_Work order_
Show every line of the records below that contains the word "radio".

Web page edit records

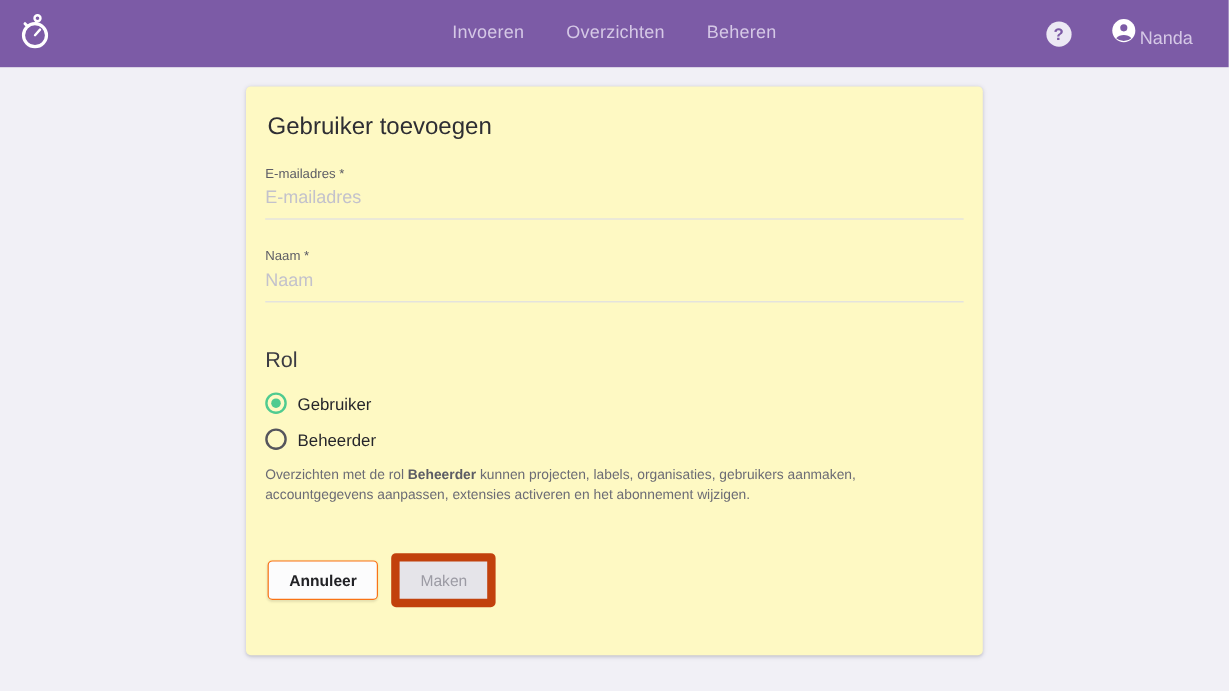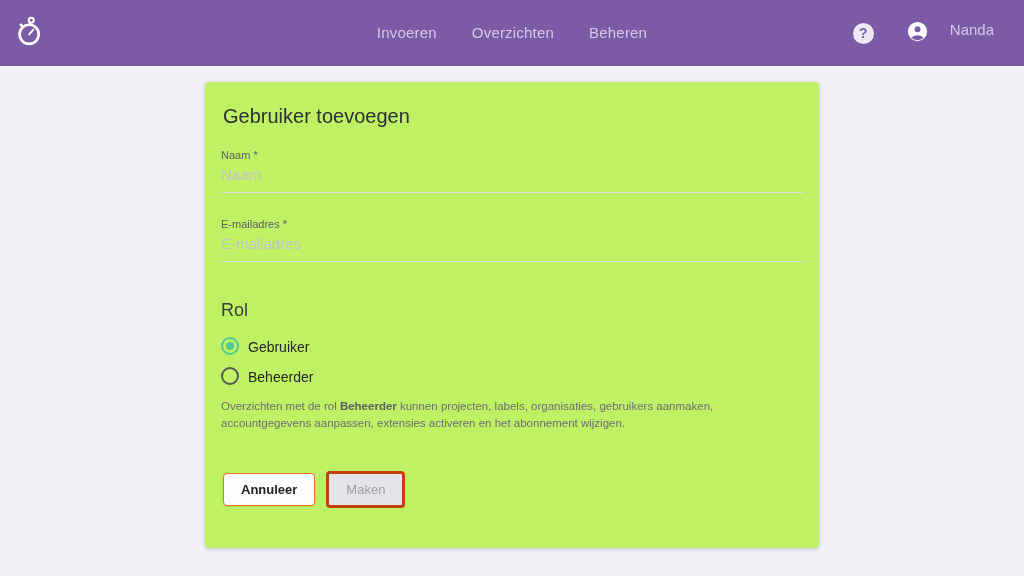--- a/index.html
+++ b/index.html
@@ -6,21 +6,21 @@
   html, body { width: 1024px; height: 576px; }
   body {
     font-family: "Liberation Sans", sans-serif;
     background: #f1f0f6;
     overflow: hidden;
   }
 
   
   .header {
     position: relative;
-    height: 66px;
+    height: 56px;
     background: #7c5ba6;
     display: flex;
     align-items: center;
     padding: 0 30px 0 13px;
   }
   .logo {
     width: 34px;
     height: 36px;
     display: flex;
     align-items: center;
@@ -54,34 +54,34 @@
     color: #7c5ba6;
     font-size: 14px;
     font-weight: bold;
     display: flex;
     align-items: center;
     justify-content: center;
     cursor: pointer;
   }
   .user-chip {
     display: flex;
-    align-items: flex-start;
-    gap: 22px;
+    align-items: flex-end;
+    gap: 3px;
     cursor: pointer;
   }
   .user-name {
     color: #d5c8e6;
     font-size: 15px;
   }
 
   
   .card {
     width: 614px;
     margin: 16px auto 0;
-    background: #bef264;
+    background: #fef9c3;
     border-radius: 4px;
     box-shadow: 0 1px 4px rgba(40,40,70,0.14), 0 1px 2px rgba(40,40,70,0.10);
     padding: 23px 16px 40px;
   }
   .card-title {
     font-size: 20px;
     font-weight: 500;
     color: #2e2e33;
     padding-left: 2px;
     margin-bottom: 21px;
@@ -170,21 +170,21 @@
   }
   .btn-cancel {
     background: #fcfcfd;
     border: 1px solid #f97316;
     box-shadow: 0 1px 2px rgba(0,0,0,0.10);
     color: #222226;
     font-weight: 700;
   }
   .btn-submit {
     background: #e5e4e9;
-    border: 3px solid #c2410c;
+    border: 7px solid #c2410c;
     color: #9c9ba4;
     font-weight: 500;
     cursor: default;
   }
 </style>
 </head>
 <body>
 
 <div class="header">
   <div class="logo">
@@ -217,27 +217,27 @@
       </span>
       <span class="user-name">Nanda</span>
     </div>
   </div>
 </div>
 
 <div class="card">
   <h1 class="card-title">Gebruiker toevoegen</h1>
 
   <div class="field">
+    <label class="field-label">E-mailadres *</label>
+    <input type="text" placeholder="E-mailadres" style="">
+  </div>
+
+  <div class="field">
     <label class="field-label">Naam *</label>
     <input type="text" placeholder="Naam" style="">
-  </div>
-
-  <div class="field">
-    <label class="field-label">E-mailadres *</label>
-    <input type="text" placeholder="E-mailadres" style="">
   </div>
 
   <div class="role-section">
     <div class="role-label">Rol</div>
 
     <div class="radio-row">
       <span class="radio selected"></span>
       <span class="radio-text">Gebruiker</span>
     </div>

_Your response_
     <div class="radio-row">
       <span class="radio selected"></span>
       <span class="radio-text">Gebruiker</span>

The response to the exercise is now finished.